Copy, word for word, the line containing "margin: 26px 0" and each line that follows it in the entries below; pictures do not belong in the copy.

(Records shown)

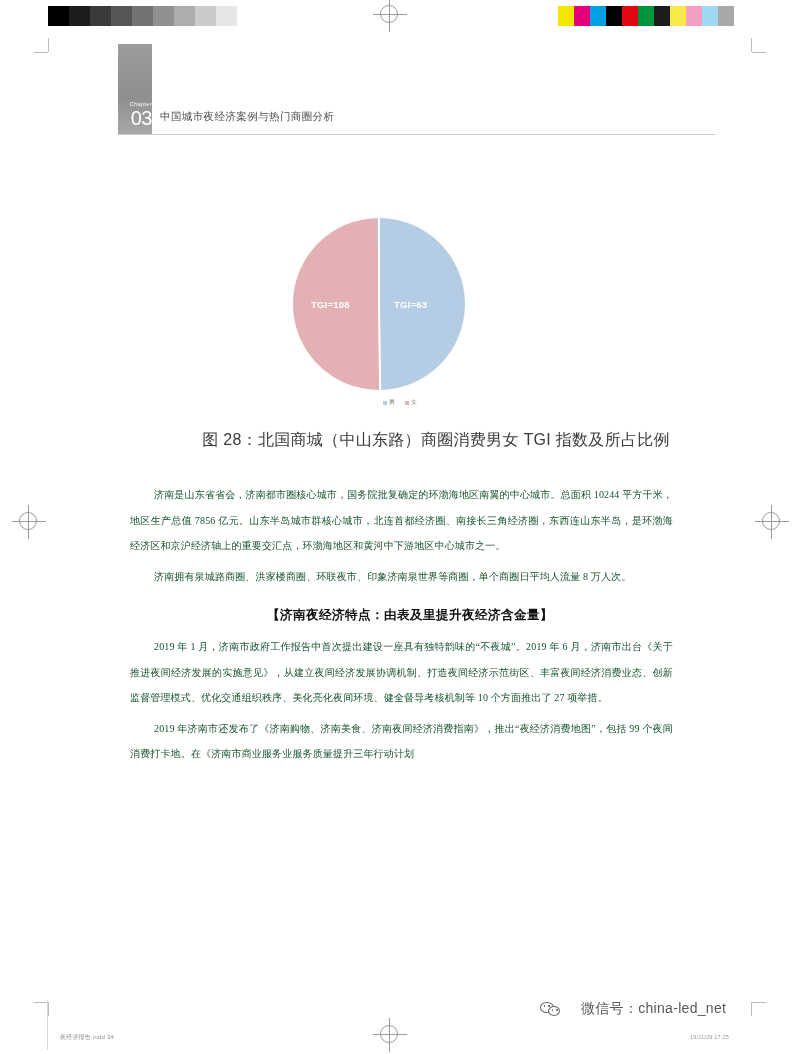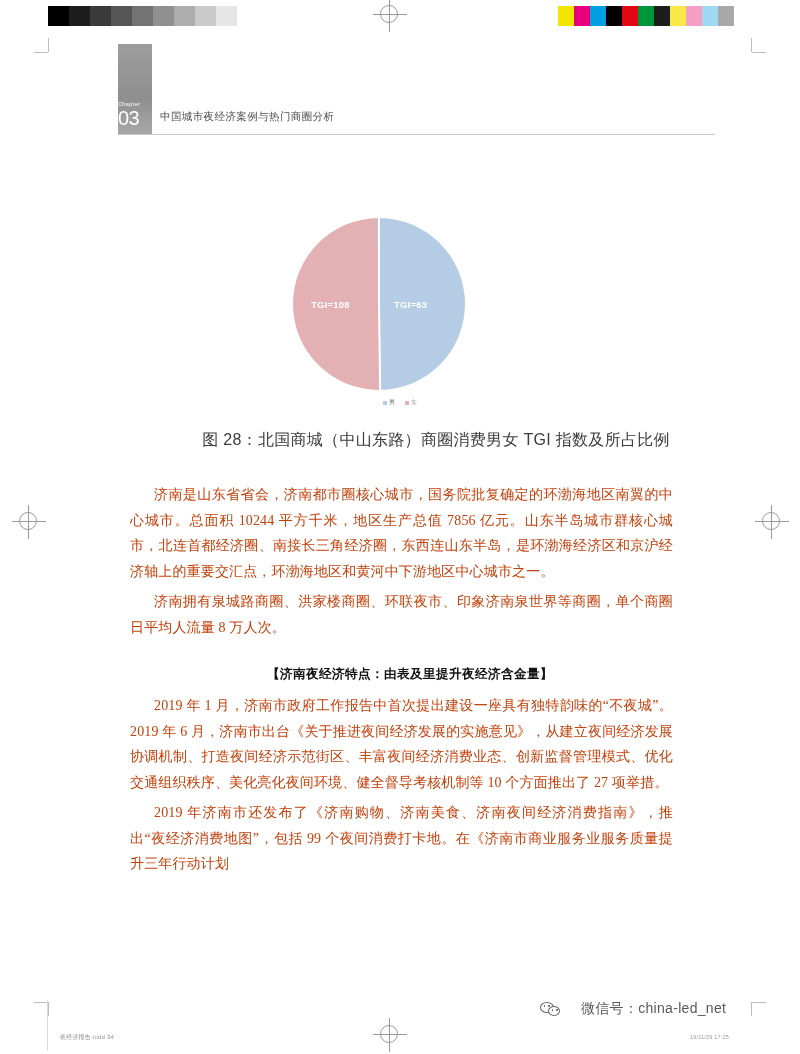"03" .chapter-tab { align-items: flex-start -> flex-end }
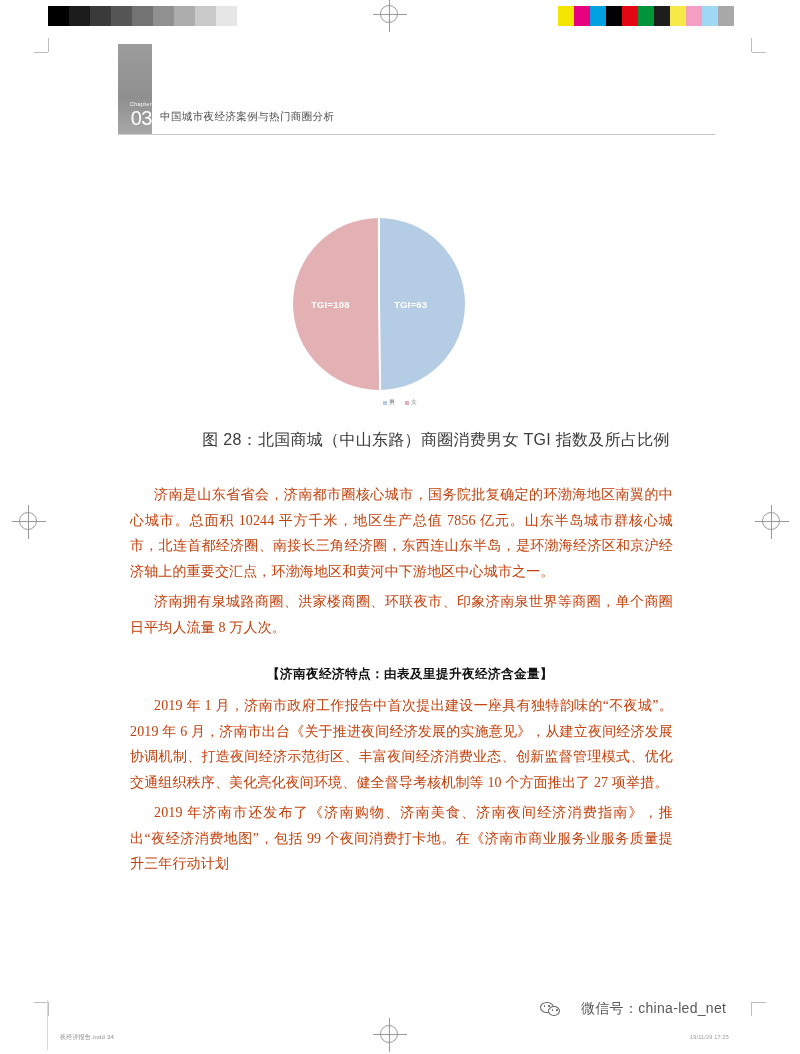"济南是山东省省会，济南都市圈核心城市，国务院批复确定的环渤海地区南翼的中心城市。" p.para { color: #c2410c -> #14532d; font-size: 14px -> 10px }
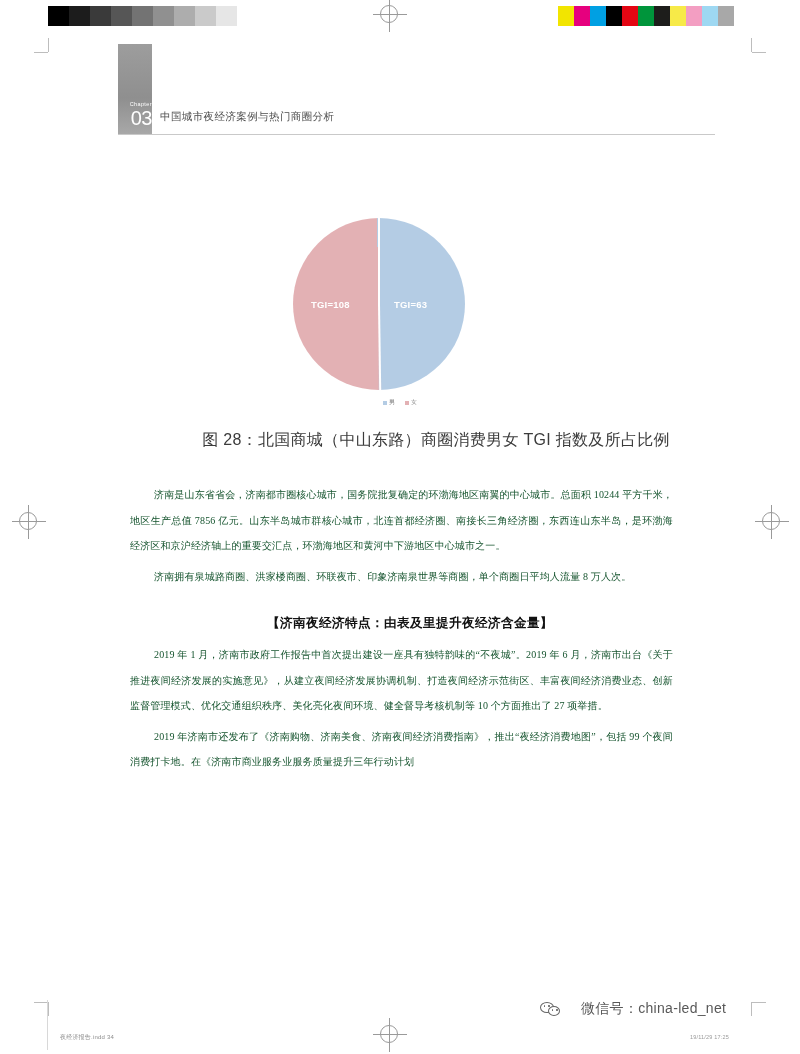"【济南夜经济特点：由表及里提升夜经济含金量】" .center-heading { margin: 26px 0 10px 0 -> 18px 0 10px 0 }
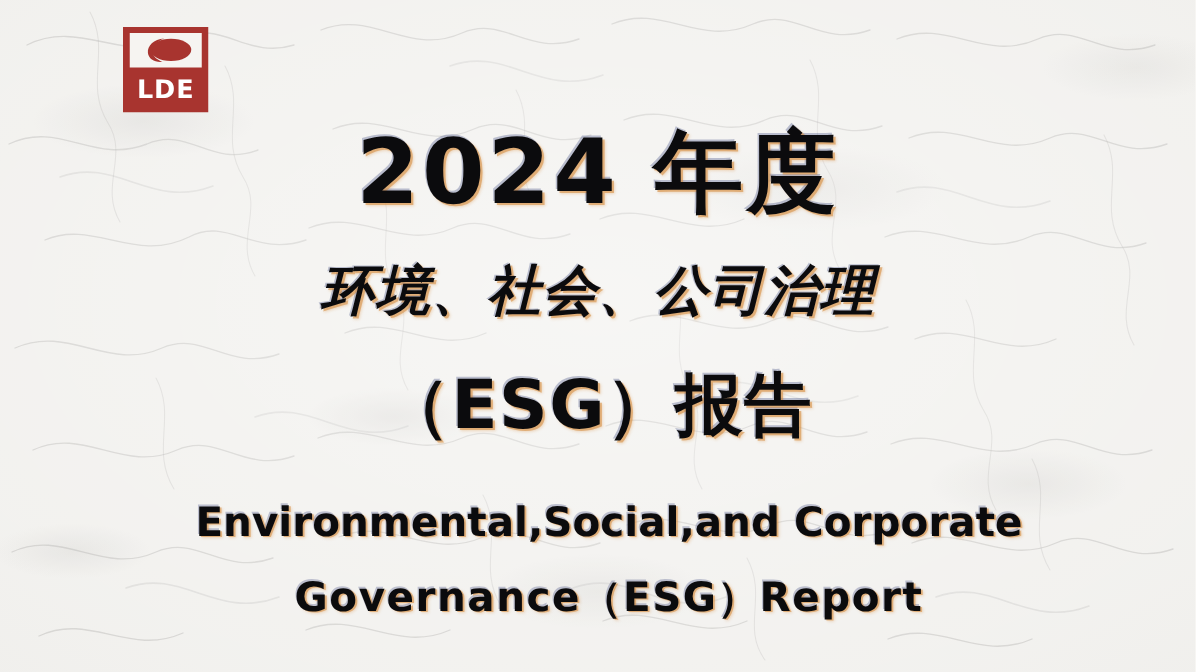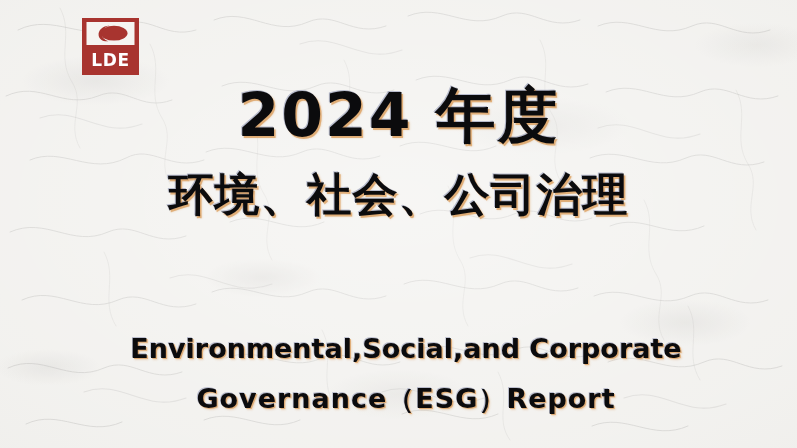"环境、社会、公司治理" #title-line-2 { font-size: 45px -> 36px; font-style: none -> italic }
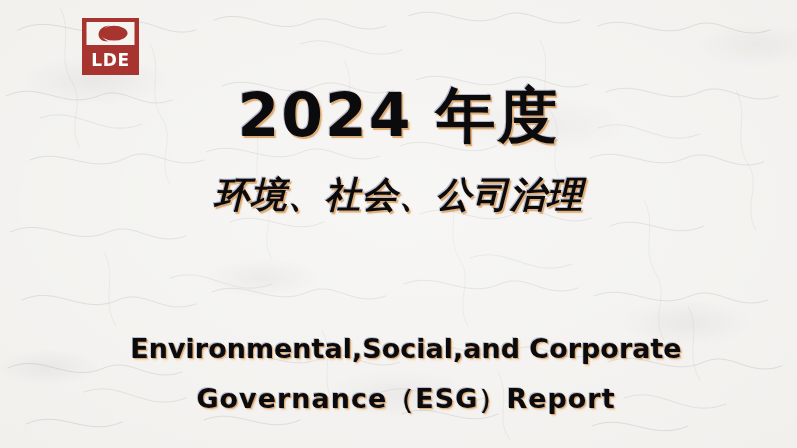"（ESG）报告" div.cn-title { html: none -> <div>（ESG）报告</div> }
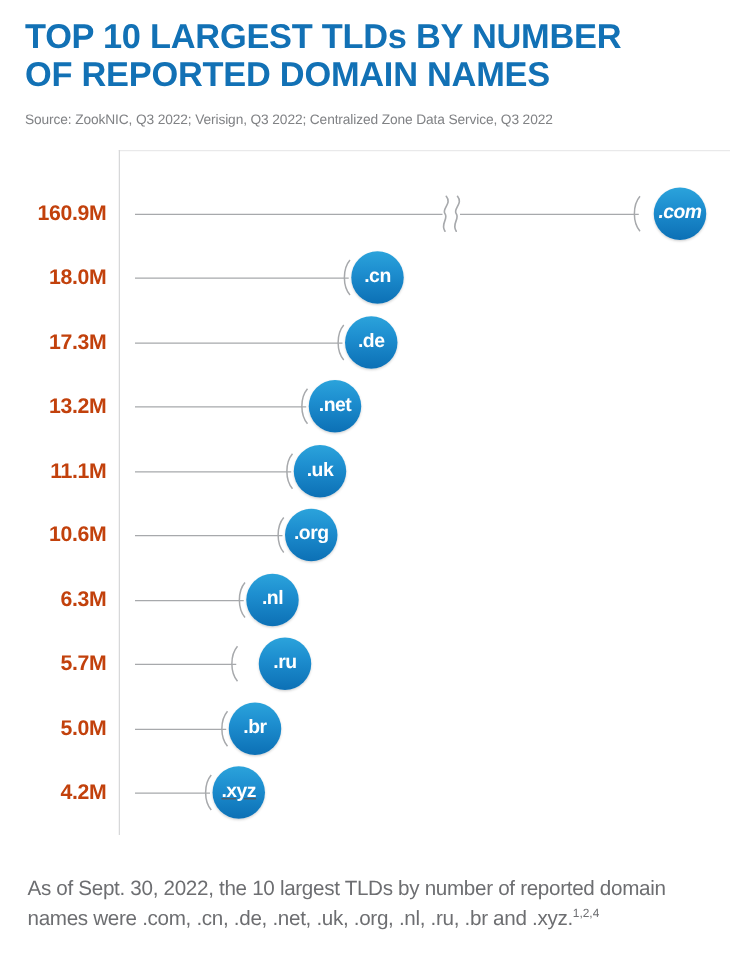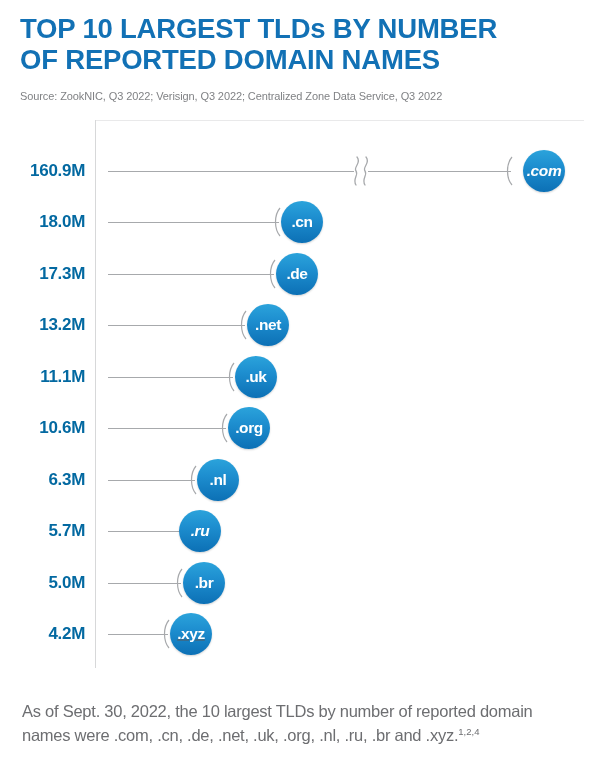"160.9M" .row-value { color: #0369a1 -> #c2410c }
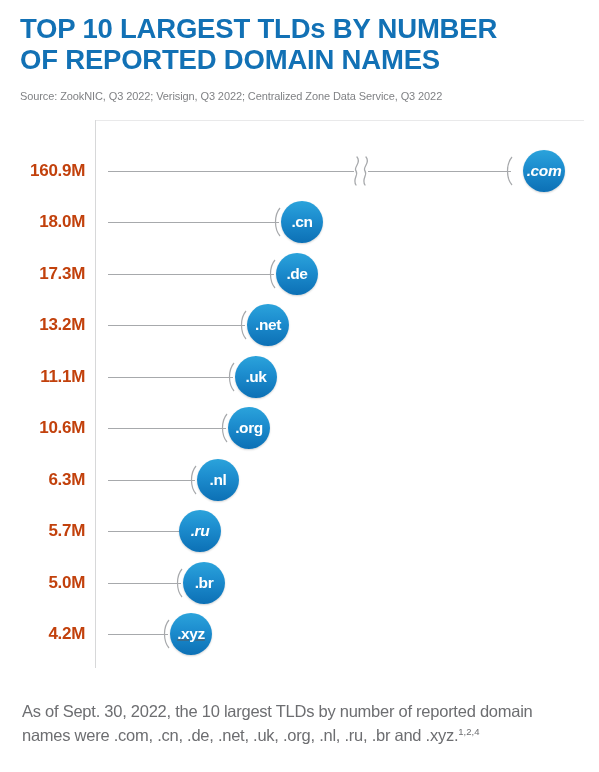".ru" div.row-bubble { font-style: italic -> none; left: 164px -> 192px }
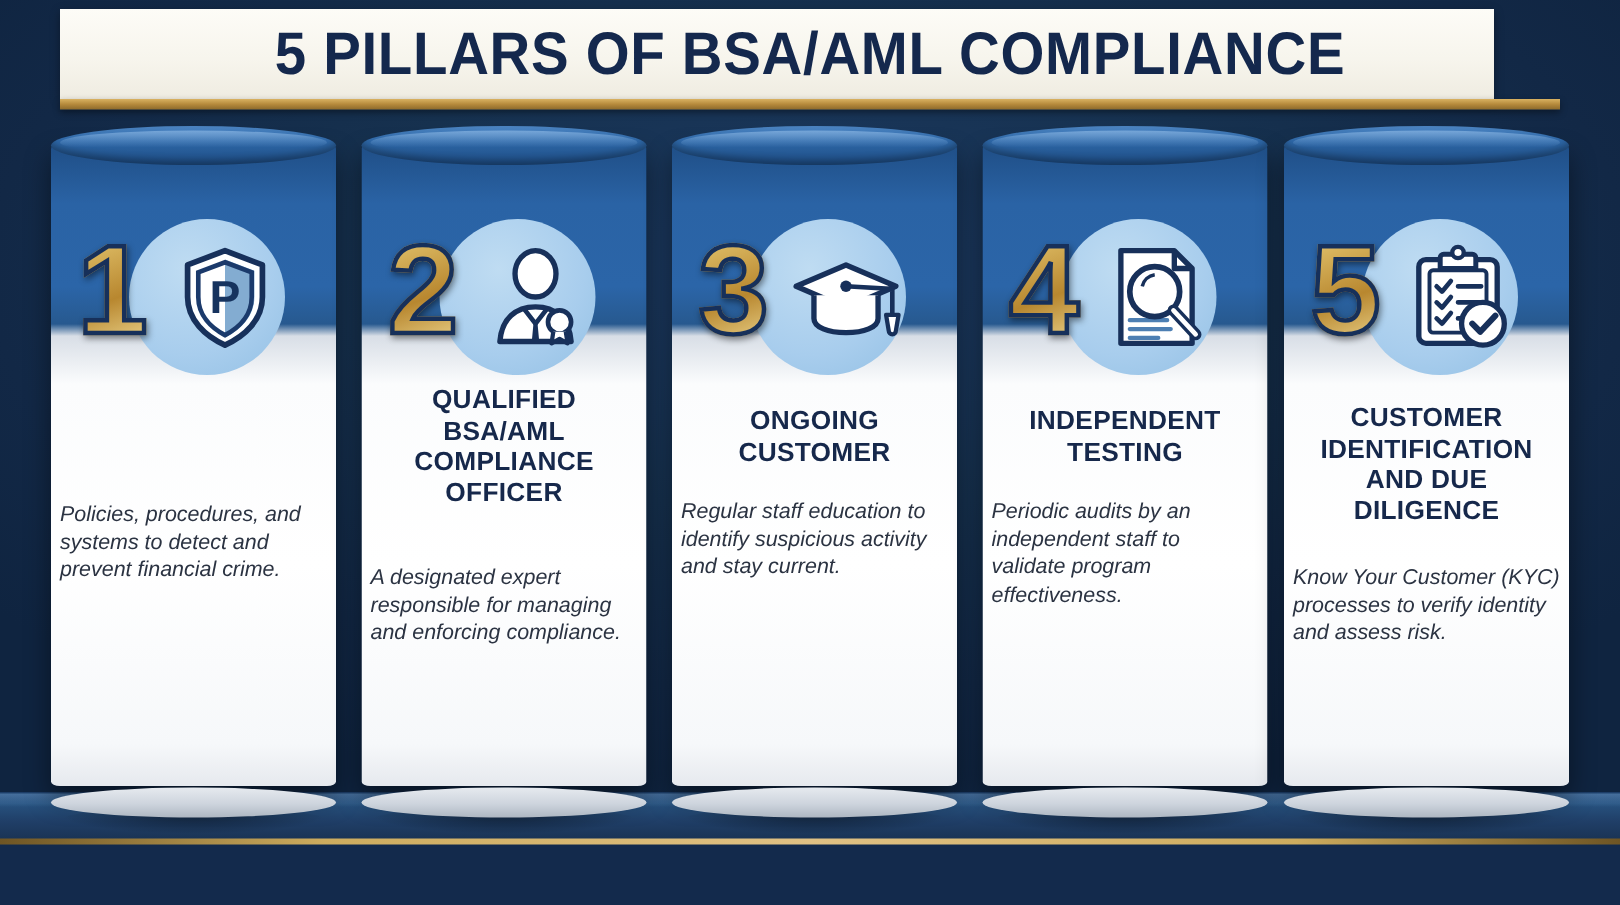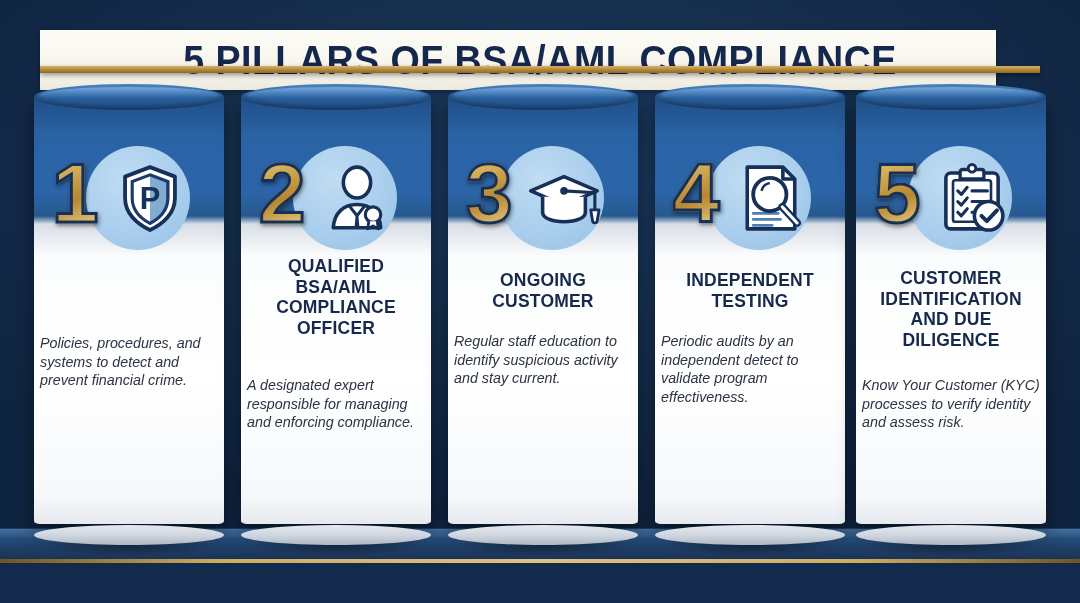"5 PILLARS OF BSA/AML COMPLIANCE" .header-band { margin-top: 24px -> none }
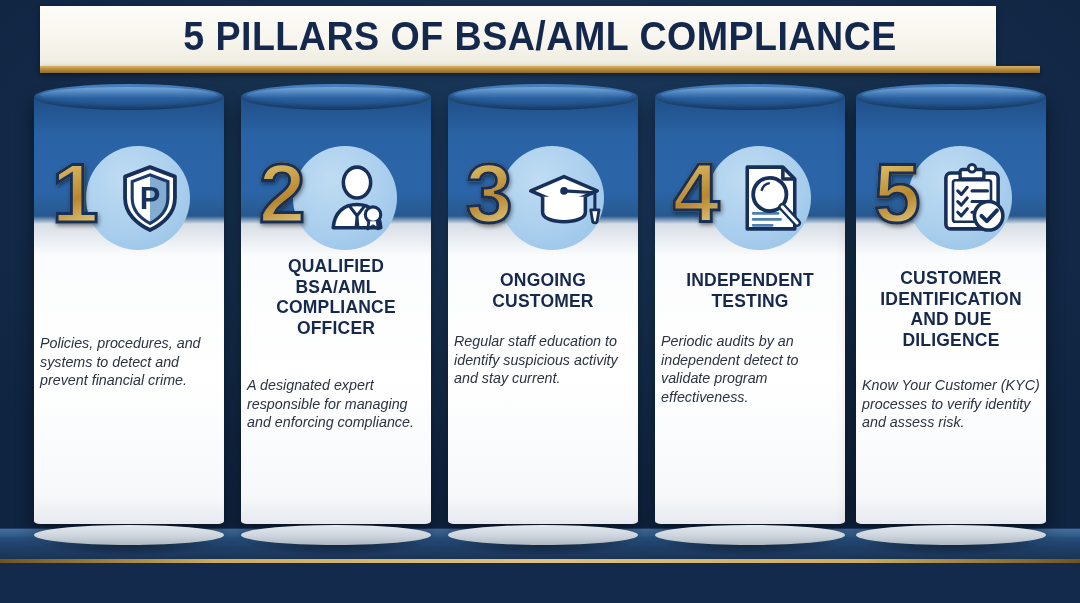"Periodic audits by an independent" div.p-desc { text: detect -> staff }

(End Records shown)

- _Expected output_
"【济南夜经济特点：由表及里提升夜经济含金量】" .center-heading { margin: 26px 0 10px 0 -> 18px 0 10px 0 }
"环境、社会、公司治理" #title-line-2 { font-size: 45px -> 36px; font-style: none -> italic }
"（ESG）报告" div.cn-title { html: none -> <div>（ESG）报告</div> }
"160.9M" .row-value { color: #0369a1 -> #c2410c }
".ru" div.row-bubble { font-style: italic -> none; left: 164px -> 192px }
"5 PILLARS OF BSA/AML COMPLIANCE" .header-band { margin-top: 24px -> none }
"Periodic audits by an independent" div.p-desc { text: detect -> staff }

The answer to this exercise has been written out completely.